The process of cleaning up after last week’s ferocious storm has made it all too obvious where our household preparations have fallen short. When you can’t see after dark because you don’t have fresh batteries for your flashlight, and you can’t get to the store to buy batteries because there’s no gas in your car, it’s a memorable lesson in the high cost of not preparing for climate change-related disaster – and one that the LePage administration will never learn.
The storm that struck Maine brought winds of up to 70 mph and enough rain to spur flash-flood warnings in some areas. Thousands of trees were blown down and ripped apart across Maine, contributing to outages that left nearly two-thirds of the state without power.
What does that have to do with climate change? To begin with, we know that Maine, like the rest of the country and the world, is getting warmer as greenhouse gases warm the planet. This feeds intense rainstorms that flow out to sea and are funneled into rivers rather than soaking into the soil. The higher temperatures also provide a welcoming environment for invasive insects that feed on trees already weakened by the lack of moisture.
The stage was set for something local tree experts say they haven’t seen before: widespread damage to leafy trees. “This is not normal, for so many deciduous trees to rip up from the base,” arborist Todd Robbins, assistant property manager at a 2,100-acre agricultural and forest preserve in Cape Elizabeth, told the Press Herald.
So while we can’t say that this particular storm was caused by climate change, it’s safe to conclude that climate change both increases the likelihood of severe weather and leaves us more vulnerable to the damage it does. Given the stakes, Maine officials should be spearheading a statewide effort to ensure that we’re ready for what’s coming.

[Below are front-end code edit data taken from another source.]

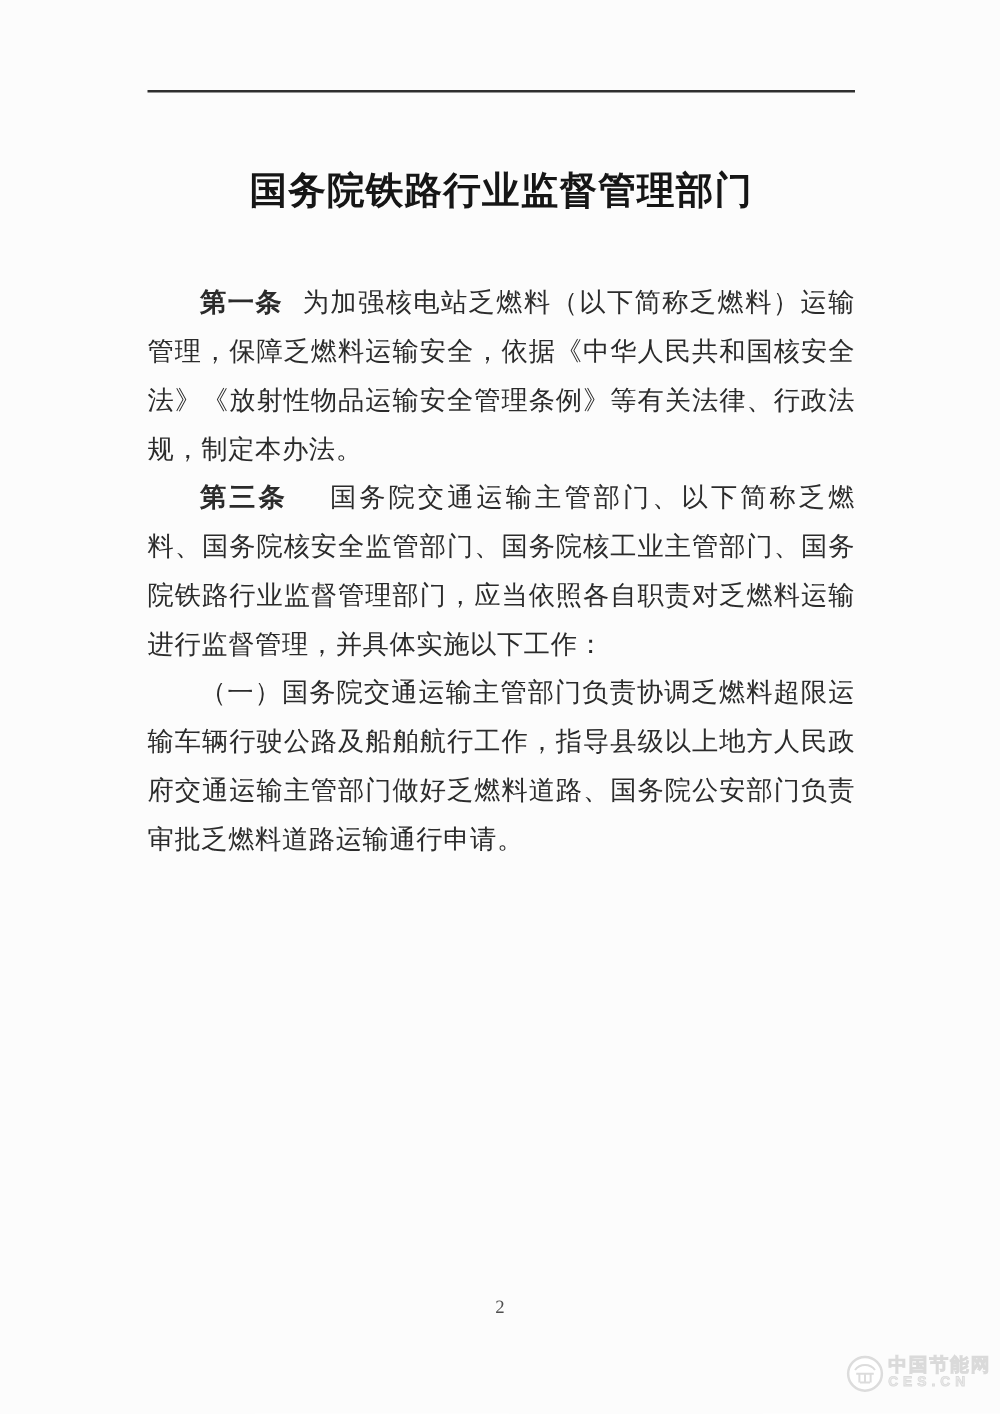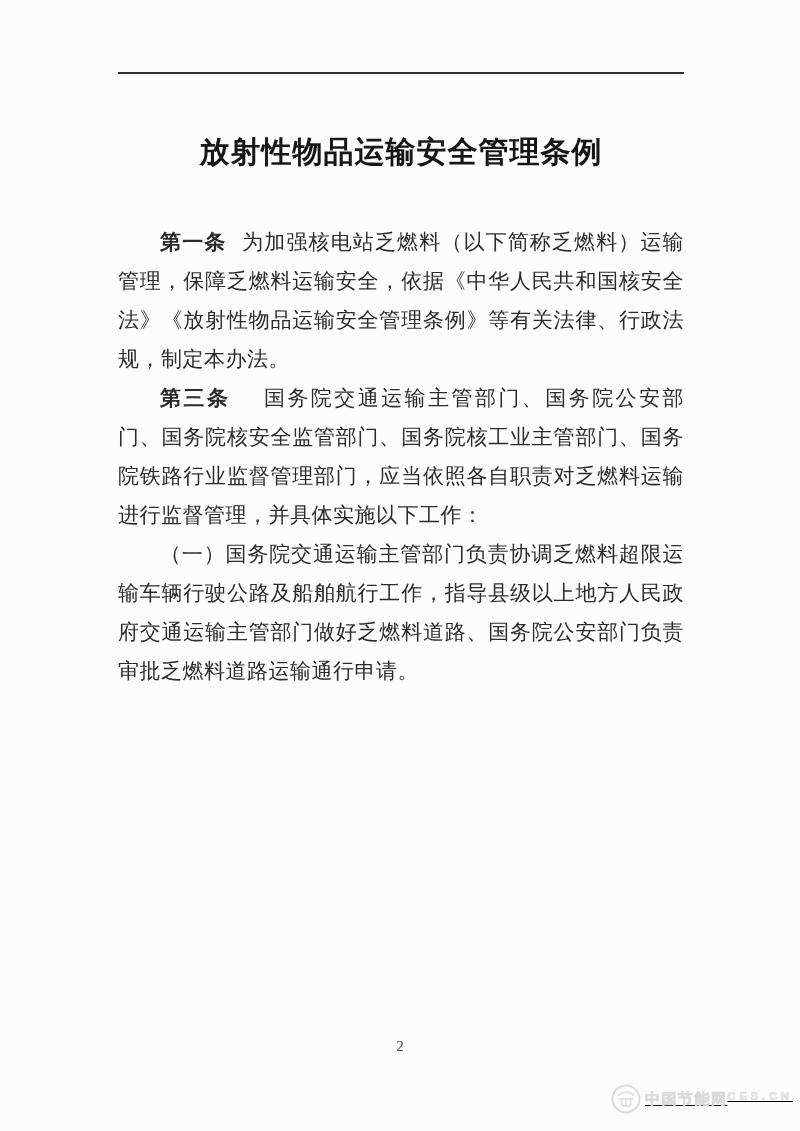--- a/index.html
+++ b/index.html
@@ -75,23 +75,23 @@
     right: 7px;
     top: 1083px;
     display: flex;
     align-items: center;
     gap: 3px;
     user-select: none;
   }
   .wm-logo svg { display: block; }
   .wm-text {
     display: flex;
+    flex-direction: column;
     line-height: 1.05;
     font-family: "Liberation Sans", "DejaVu Sans", sans-serif;
-    text-decoration: underline;
   }
   .wm-name {
     font-size: 15px;
     font-weight: 700;
     letter-spacing: 1.5px;
     color: #ebebeb;
     -webkit-text-stroke: 0.7px #dadada;
   }
   .wm-site {
     font-size: 11px;
@@ -101,25 +101,25 @@
     -webkit-text-stroke: 0.7px #dadada;
   }
 </style>
 </head>
 <body>
 
 <div class="page">
 
   <div class="top-rule"></div>
 
-  <h1 class="doc-title">放射性物品运输安全管理条例</h1>
+  <h1 class="doc-title">国务院铁路行业监督管理部门</h1>
 
   <div class="content">
     <p class="para"><span class="term gap-sm">第一条</span><span>为加强核电站乏燃料（以下简称乏燃料）运输管理，保障乏燃料运输安全，依据《中华人民共和国核安全法》《放射性物品运输安全管理条例》等有关法律、行政法规，制定本办法。</span></p>
-    <p class="para"><span class="term gap-lg">第三条</span><span>国务院交通运输主管部门、国务院公安部门、国务院核安全监管部门、国务院核工业主管部门、国务院铁路行业监督管理部门，应当依照各自职责对乏燃料运输进行监督管理，并具体实施以下工作：</span></p>
+    <p class="para"><span class="term gap-lg">第三条</span><span>国务院交通运输主管部门、以下简称乏燃料、国务院核安全监管部门、国务院核工业主管部门、国务院铁路行业监督管理部门，应当依照各自职责对乏燃料运输进行监督管理，并具体实施以下工作：</span></p>
     <p class="para"><span>（一）国务院交通运输主管部门负责协调乏燃料超限运输车辆行驶公路及船舶航行工作，指导县级以上地方人民政府交通运输主管部门做好乏燃料道路、国务院公安部门负责审批乏燃料道路运输通行申请。</span></p>
   </div>
 
   <div class="page-number">2</div>
 
   <div class="watermark">
     <span class="wm-logo">
       <svg width="32" height="32" viewBox="0 0 32 32">
         <circle cx="16" cy="16" r="13.5" fill="#ffffff" stroke="#dcdcdc" stroke-width="2"></circle>
         <path d="M8 13 A 10 10 0 0 1 24 13" fill="none" stroke="#dcdcdc" stroke-width="1.6"></path>

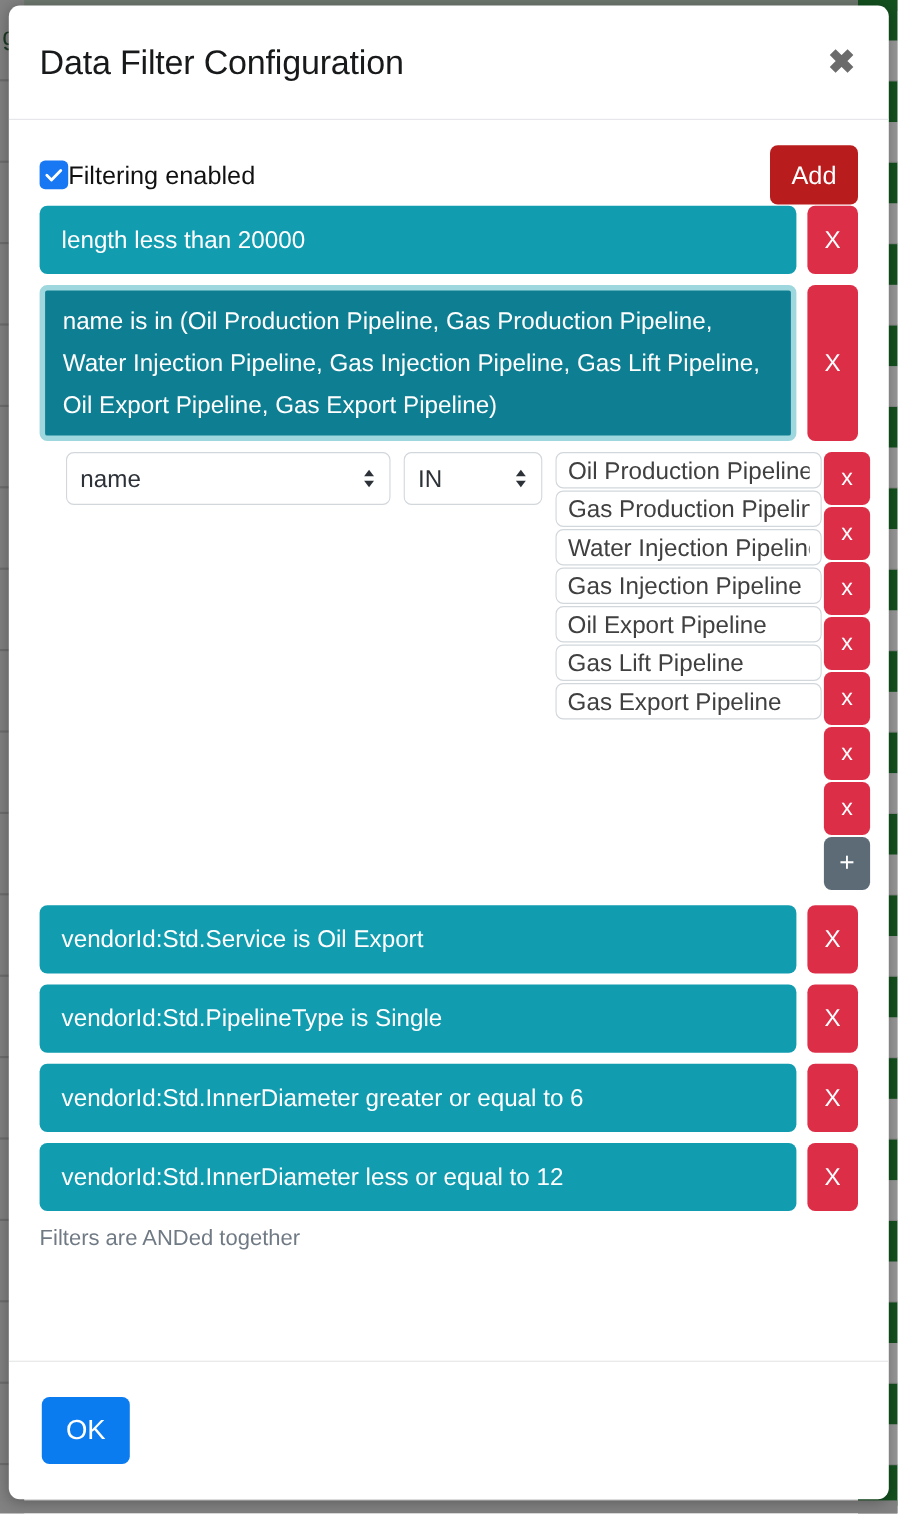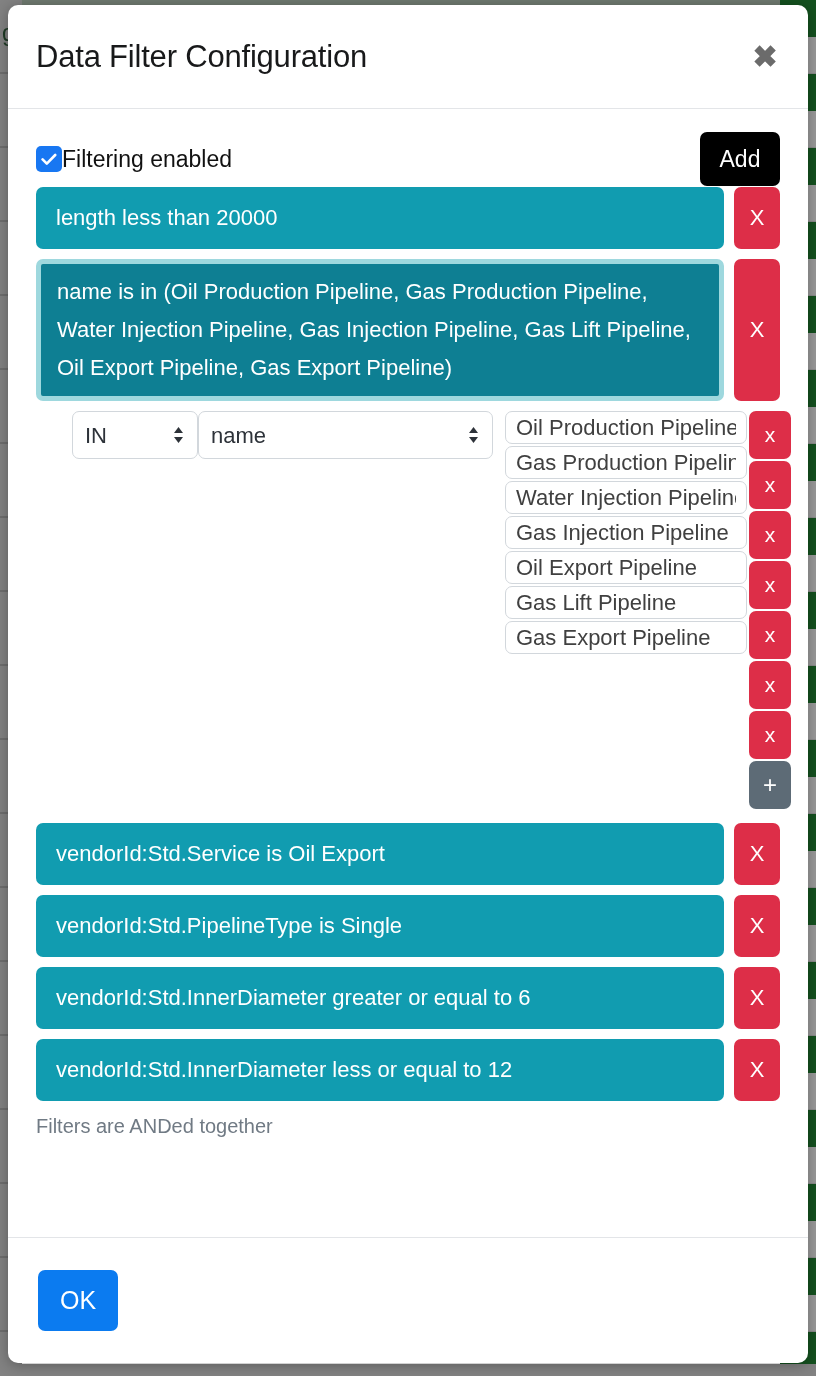--- a/index.html
+++ b/index.html
@@ -137,21 +137,21 @@
     background: #1877f2;
     display: flex; align-items: center; justify-content: center;
     cursor: pointer;
   }
   .checkbox svg { display: block; }
   .enable-label {
     font-size: 23px;
     color: #111;
   }
   .add-btn {
-    background: #000000;
+    background: #b91c1c;
     color: #ffffff;
     border: none;
     border-radius: 7px;
     font-size: 23px;
     padding: 0 18px;
     height: 54px;
     min-width: 80px;
     cursor: pointer;
     font-family: "Liberation Sans", sans-serif;
   }
@@ -399,25 +399,25 @@
             <button class="chip-del">X</button>
           </div>
           <div class="chip-row">
             <div class="chip selected">
               <span class="chip-text">name is in (Oil Production Pipeline, Gas Production Pipeline, Water Injection Pipeline, Gas Injection Pipeline, Gas Lift Pipeline, Oil Export Pipeline, Gas Export Pipeline)</span>
             </div>
             <button class="chip-del">X</button>
           </div>
           <div class="editor">
             <div class="editor-left">
-              <div class="sel-wrap"><select class="sel sel-op"><option>IN</option></select><span class="arrows" style="right: 13px;"><svg width="13" height="20" viewBox="0 0 13 20">
+              <div class="sel-wrap"><select class="sel sel-field"><option>name</option></select><span class="arrows"><svg width="13" height="20" viewBox="0 0 13 20">
                     <path d="M6.5 2 L11 8 L2 8 Z" fill="#2d3239"></path>
                     <path d="M6.5 18 L11 12 L2 12 Z" fill="#2d3239"></path>
                   </svg></span></div>
-              <div class="sel-wrap"><select class="sel sel-field"><option>name</option></select><span class="arrows"><svg width="13" height="20" viewBox="0 0 13 20">
+              <div class="sel-wrap"><select class="sel sel-op"><option>IN</option></select><span class="arrows" style="right: 13px;"><svg width="13" height="20" viewBox="0 0 13 20">
                     <path d="M6.5 2 L11 8 L2 8 Z" fill="#2d3239"></path>
                     <path d="M6.5 18 L11 12 L2 12 Z" fill="#2d3239"></path>
                   </svg></span></div>
             </div>
             <div class="editor-values">
               <div class="val-col">
                 <input class="val-input" type="text" value="Oil Production Pipeline" style="">
                 <input class="val-input" type="text" value="Gas Production Pipeline" style="">
                 <input class="val-input" type="text" value="Water Injection Pipeline" style="">
                 <input class="val-input" type="text" value="Gas Injection Pipeline" style="">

But that’s not the way Paul LePage rolls. During his first campaign for governor, he suggested that climate change is an issue that’s been exaggerated to score political points, declaring: “I do not believe in the Al Gore science.” He scuttled the development of a state climate change adaptation strategy begun under the Baldacci administration. And he’s consistently made clear how low global warming ranks on his list of priorities – most recently in August, when he told Waterville Rotarians, without evidence, that the Earth actually has been cooling lately and shrugged off the idea that human activity has anything to do with climate change.
Left to fend for themselves, some Maine towns and cities have started preparing for the worst, elevating streets and changing building requirements in flood-prone areas and investing in things like larger culverts, through which water can pass more quickly.
But while it’s commendable for individual municipalities to tackle this task, homes, businesses and infrastructure in every Maine community should be protected. And that’s an endeavor that the state should shepherd, providing accurate climate data, working out costs and leveraging federal dollars to fund infrastructure improvements. This is the strategy being employed in New Hampshire, where the recommendations developed by a bipartisan state commission were adopted, with widespread support, in 2016.
Our neighboring state’s approach recognizes that disasters don’t discriminate on the basis of party affiliation. This should be – but won’t be – a model for the LePage administration, which, by politicizing and dismissing the climatic shifts that have made Maine more vulnerable to severe weather, has shamefully abdicated its responsibility to prepare Mainers for the disasters of the future.